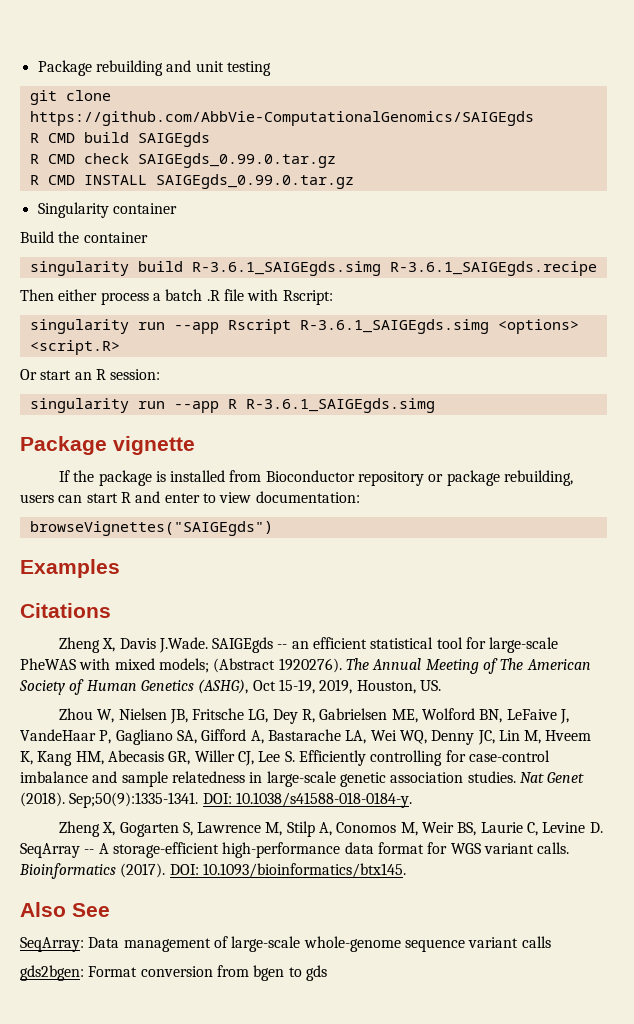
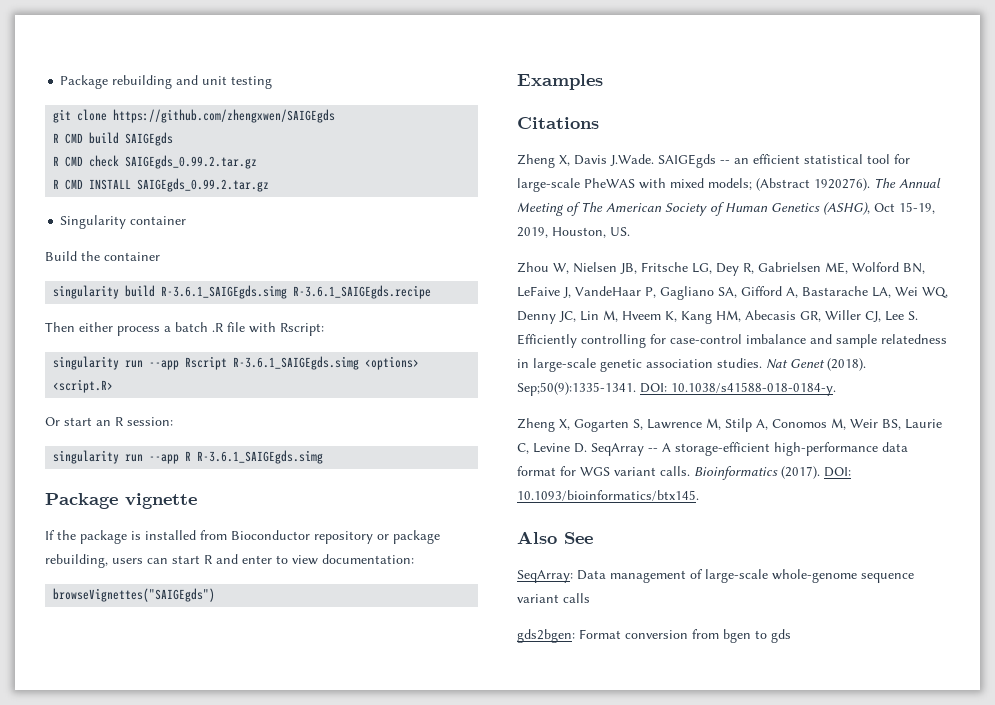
[29,111,534,126] https://github.com/AbbVie-ComputationalGenomics/SAIGEgds -> [113,109,336,123] https://github.com/zhengxwen/SAIGEgds
[137,153,336,168] SAIGEgds_0.99.0.tar.gz -> [125,155,258,169] SAIGEgds_0.99.2.tar.gz
[155,174,354,189] SAIGEgds_0.99.0.tar.gz -> [137,178,270,192] SAIGEgds_0.99.2.tar.gz

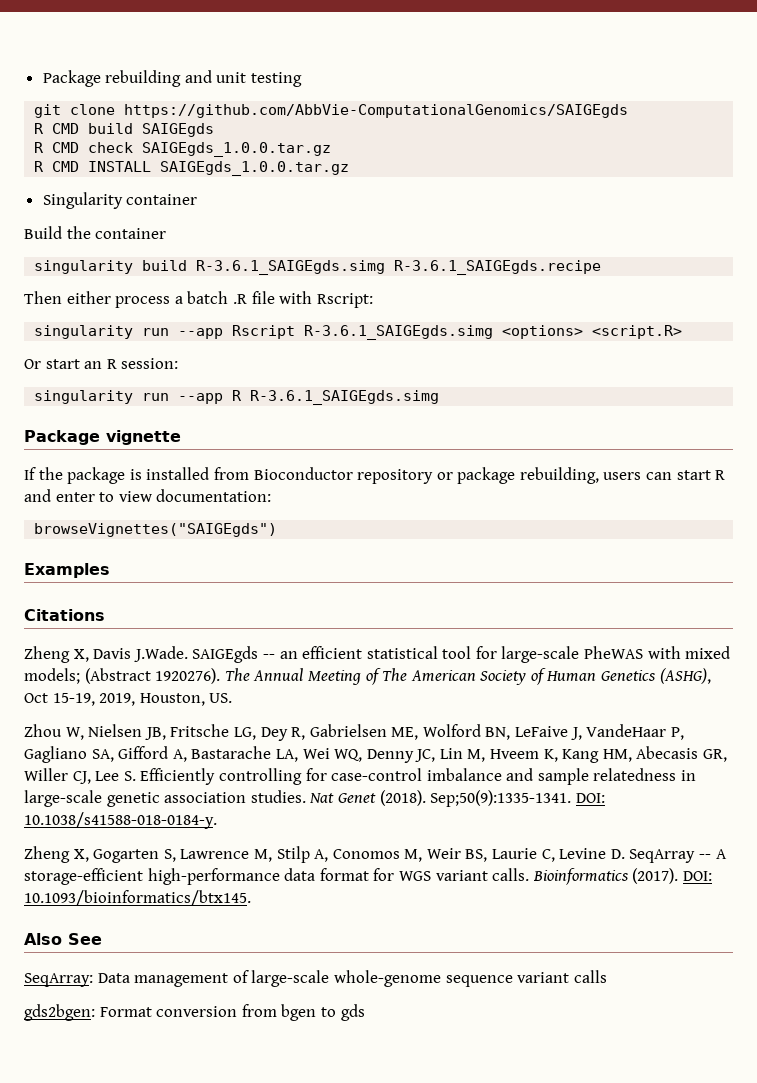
[113,109,336,123] https://github.com/zhengxwen/SAIGEgds -> [124,104,629,118] https://github.com/AbbVie-ComputationalGenomics/SAIGEgds
[125,155,258,169] SAIGEgds_0.99.2.tar.gz -> [142,142,332,157] SAIGEgds_1.0.0.tar.gz
[137,178,270,192] SAIGEgds_0.99.2.tar.gz -> [160,161,350,176] SAIGEgds_1.0.0.tar.gz

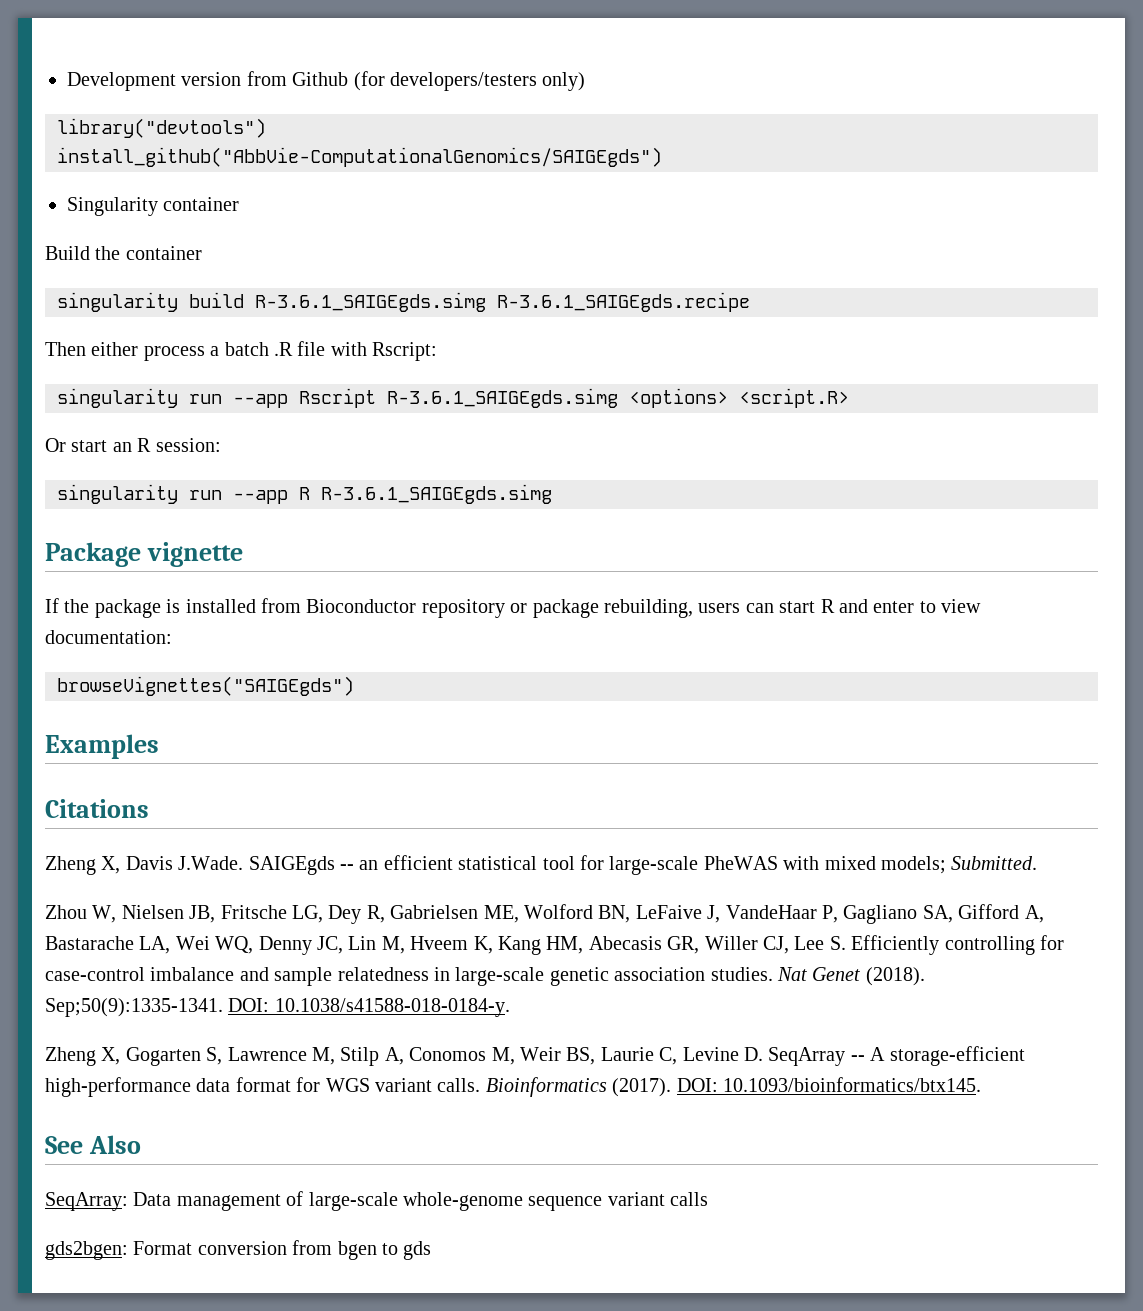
[42,70,303,87] [34,104,629,118] [34,123,215,137] [34,142,332,157] [34,161,350,176] Package rebuilding and unit testing // git clone https://github.com/AbbVie-ComputationalGenomics/SAIGEgds // R CMD build SAIGEgds // R CMD check SAIGEgds_1.0.0.tar.gz // R CMD INSTALL SAIGEgds_1.0.0.tar.gz -> [67,71,586,91] [57,118,266,138] [57,147,662,167] Development version from Github (for developers/testers only) // library("devtools") // install_github("AbbVie-ComputationalGenomics/SAIGEgds")
[84,668,711,685] [24,693,233,706] (Abstract 1920276). The Annual Meeting of The American Society of Human Genetics (ASHG), Oct 15-19, 2019, Houston, US. -> [951,856,1038,870] Submitted.
(251, 898) none -> [45,1136,83,1154] See
[68,933,102,945] See -> (141, 1144) none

◇ ◇ ◇

§ TASK GOAL: Dropping every picture, restate the material word for word.

§ ANSWER TO THE EXERCISE:
[29,111,534,126] https://github.com/AbbVie-ComputationalGenomics/SAIGEgds -> [113,109,336,123] https://github.com/zhengxwen/SAIGEgds
[137,153,336,168] SAIGEgds_0.99.0.tar.gz -> [125,155,258,169] SAIGEgds_0.99.2.tar.gz
[155,174,354,189] SAIGEgds_0.99.0.tar.gz -> [137,178,270,192] SAIGEgds_0.99.2.tar.gz

[113,109,336,123] https://github.com/zhengxwen/SAIGEgds -> [124,104,629,118] https://github.com/AbbVie-ComputationalGenomics/SAIGEgds
[125,155,258,169] SAIGEgds_0.99.2.tar.gz -> [142,142,332,157] SAIGEgds_1.0.0.tar.gz
[137,178,270,192] SAIGEgds_0.99.2.tar.gz -> [160,161,350,176] SAIGEgds_1.0.0.tar.gz

[42,70,303,87] [34,104,629,118] [34,123,215,137] [34,142,332,157] [34,161,350,176] Package rebuilding and unit testing // git clone https://github.com/AbbVie-ComputationalGenomics/SAIGEgds // R CMD build SAIGEgds // R CMD check SAIGEgds_1.0.0.tar.gz // R CMD INSTALL SAIGEgds_1.0.0.tar.gz -> [67,71,586,91] [57,118,266,138] [57,147,662,167] Development version from Github (for developers/testers only) // library("devtools") // install_github("AbbVie-ComputationalGenomics/SAIGEgds")
[84,668,711,685] [24,693,233,706] (Abstract 1920276). The Annual Meeting of The American Society of Human Genetics (ASHG), Oct 15-19, 2019, Houston, US. -> [951,856,1038,870] Submitted.
(251, 898) none -> [45,1136,83,1154] See
[68,933,102,945] See -> (141, 1144) none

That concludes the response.